One after another, startup founders took to the stage, making their cases for a round of venture capital. There was a building materials manufacturer, a catering company and, as one would expect, the inventor of a vaporizer.
It was high time to monetize pot.
Here at the Investor Pitch Forum this week, hosted by the cannabis industry investment and research firm The Arcview Group, some 200 investors Arcview described as “high net worth” met with dozens of companies looking to cash in on the promising new market of legal recreational marijuana.
Cultivating Spirits, a caterer that pairs organic dishes with fine wines and just the right weed, got the attention of more than a dozen investors. Philip Wolf, who started the Silverthorne, Colo., company in early 2014, melded laid-back Colorado with high-powered New York in a snappily fitted suit and long hair coiffed in a bun.
Mule Extracts, a cannabis-oil extraction company, generated some buzz, too. Chief Executive Officer Rachel E. Kurtz made it through a Shark Tank-style wringer and came out the other end to applause, hopeful of finding an investor at the forum.
It’s a good time to be investing in the space, at least in terms of market expansion. Recreational weed is already legal in Colorado, Alaska, Oregon, Washington, and Washington, D.C., and it’s on the ballot in nine states in November. If California legalizes it, the industry could triple in size, to $18 billion. Analysts expect it to balloon to $50 billion by 2026.

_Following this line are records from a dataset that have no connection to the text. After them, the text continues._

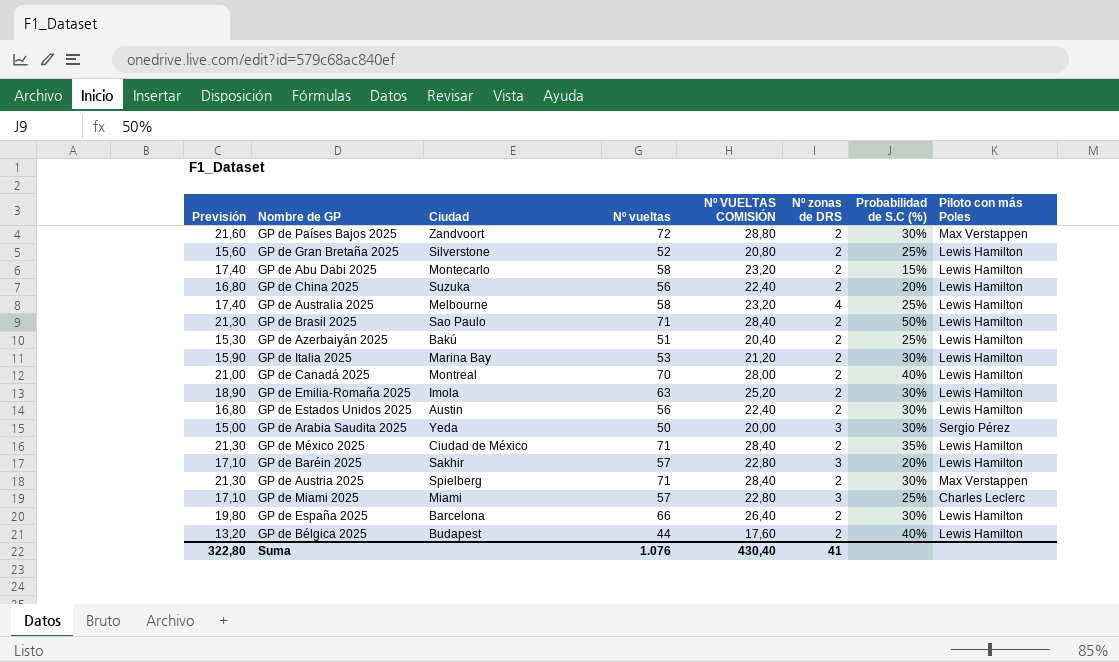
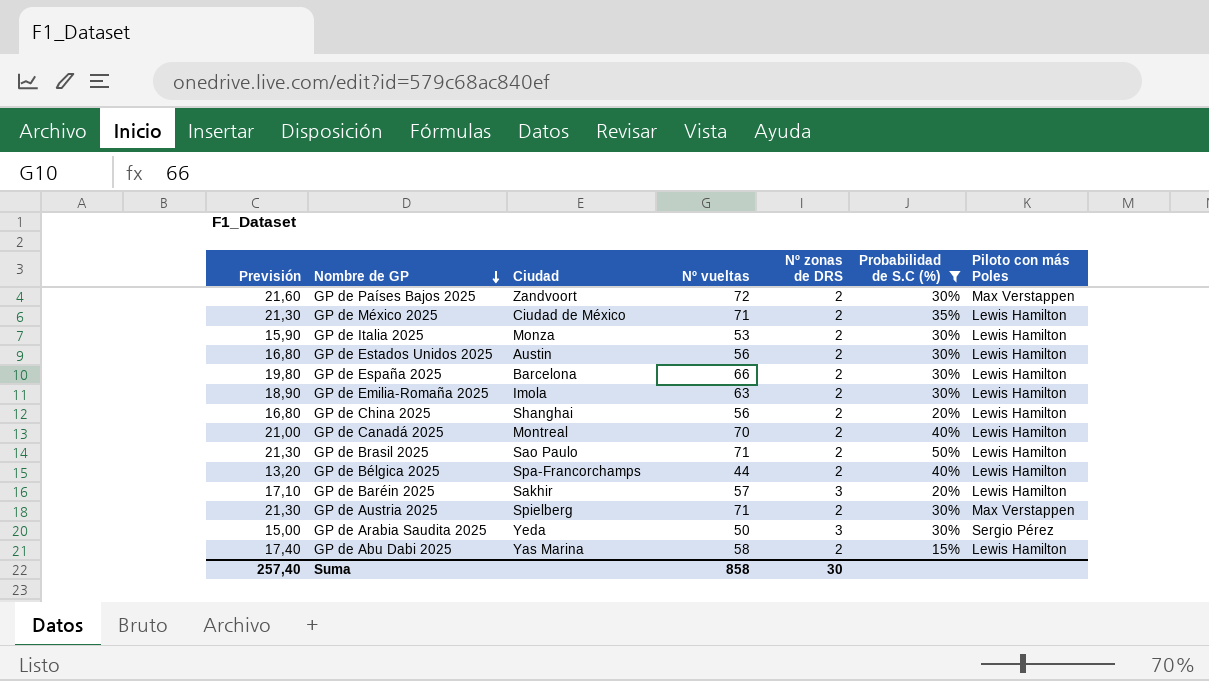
filter: none -> Probabilidad de S.C (%) != 25%
row order: none -> Nombre de GP descending
column Nº VUELTAS COMISIÓN | formula: [Nº vueltas] * 0,4 -> none
GP de Italia 2025 | Ciudad: Marina Bay -> Monza
GP de China 2025 | Ciudad: Suzuka -> Shanghai
GP de Bélgica 2025 | Ciudad: Budapest -> Spa-Francorchamps
GP de Abu Dabi 2025 | Ciudad: Montecarlo -> Yas Marina
Suma | Previsión: 322,80 -> 257,40
Suma | Nº vueltas: 1.076 -> 858
Suma | Nº zonas de DRS: 41 -> 30

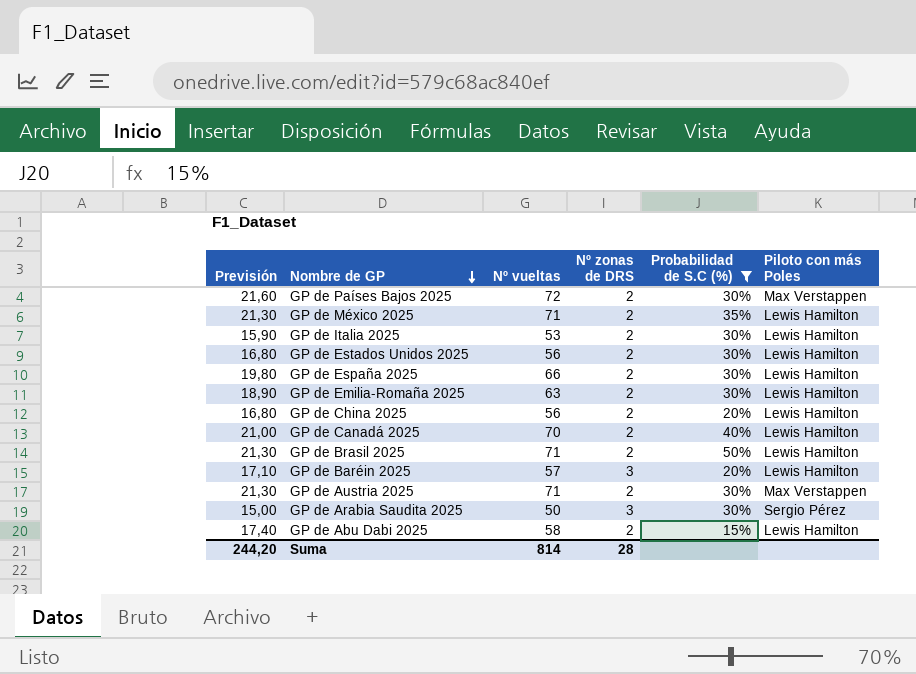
column Ciudad | position: 3 -> none
row GP de Bélgica 2025: 13,20 | Spa-Francorchamps | 44 | 2 | 40% | Lewis Hamilton -> none
Suma | Previsión: 257,40 -> 244,20
Suma | Nº vueltas: 858 -> 814
Suma | Nº zonas de DRS: 30 -> 28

Investors at the forum constantly and animatedly discussed the legalization efforts, which will have a big impact on their returns. Arcview CEO Troy Dayton stressed the importance of lobbying efforts in key states, including California, and expressed frustration with the Drug Enforcement Administration, which has maintained marijuana as a schedule 1 drug. Such was the animus in the room against benighted drug policy that at one point it took Dayton halfway around the world to the Philippines for a weary, unexpected aside about President Rodrigo Duterte and the nation’s harsh anti-drug measures.
The fieriest speech was delivered by Ellen Flenniken, managing director of development at the Drug Policy Alliance, an organization that pushes for legalization, seeking to “roll back the excesses of the drug war . . . and promote sensible drug policy reforms.” Flenniken asked investors to donate to lobbying efforts that could turn the vote in their favor in such battleground states as Nevada and Arizona. There, legalization faces opposition from casino magnate Sheldon Adelson, a longtime opponent, and the pharmaceutical industry, whose prescription painkillers could be undercut by marijuana.
Following her plea, the emcee asked if anyone in the crowd would donate $100,000 to the cause, a request met with crickets. The ask was lowered to $50,000, then $25,000, before several bit at $10,000. More donations rolled in at $5,000 and $1,000, and others were written down privately, without the fanfare of a public announcement in a room full of peers.
The caution shows the divide between the cannabis movement as inspired by principle and as driven by commerce. It doesn’t make business sense for entrepreneurs and investors to push too hard for federal legalization. As it is, the fledgling industry enjoys protection against the giants of tobacco, pharma, and alcohol.
Although a recent poll found that most Americans support legalizing marijuana, it remains to be seen how many will dabble in recreational use. A review of about 40,000 legal marijuana purchases made in Washington state from September 2014 to July 2016 found that the average consumer spent $647 annually on the pleasure/vice. The yearly expenditure on tobacco smoking is $2,555 and $1,560 for alcohol, according to data from Bankrate.
And fast-growing industries are prone to shakeouts. Investor-members of Arcview, which was founded in 2010, have put $83 million into 130 companies in the cannabis industry, drawing from more than 500 investors. If distributed evenly, that isn’t much capital per startup. Out of so many seeds sown, a few may flourish and provide big returns. The people who wind up funding the many that don’t make it will be disappointed.
Investors might be wise to get in on weed before it sweeps the nation. But it has a long way to go before it catches up with the more than $200 billion in revenue that alcohol brings in every year.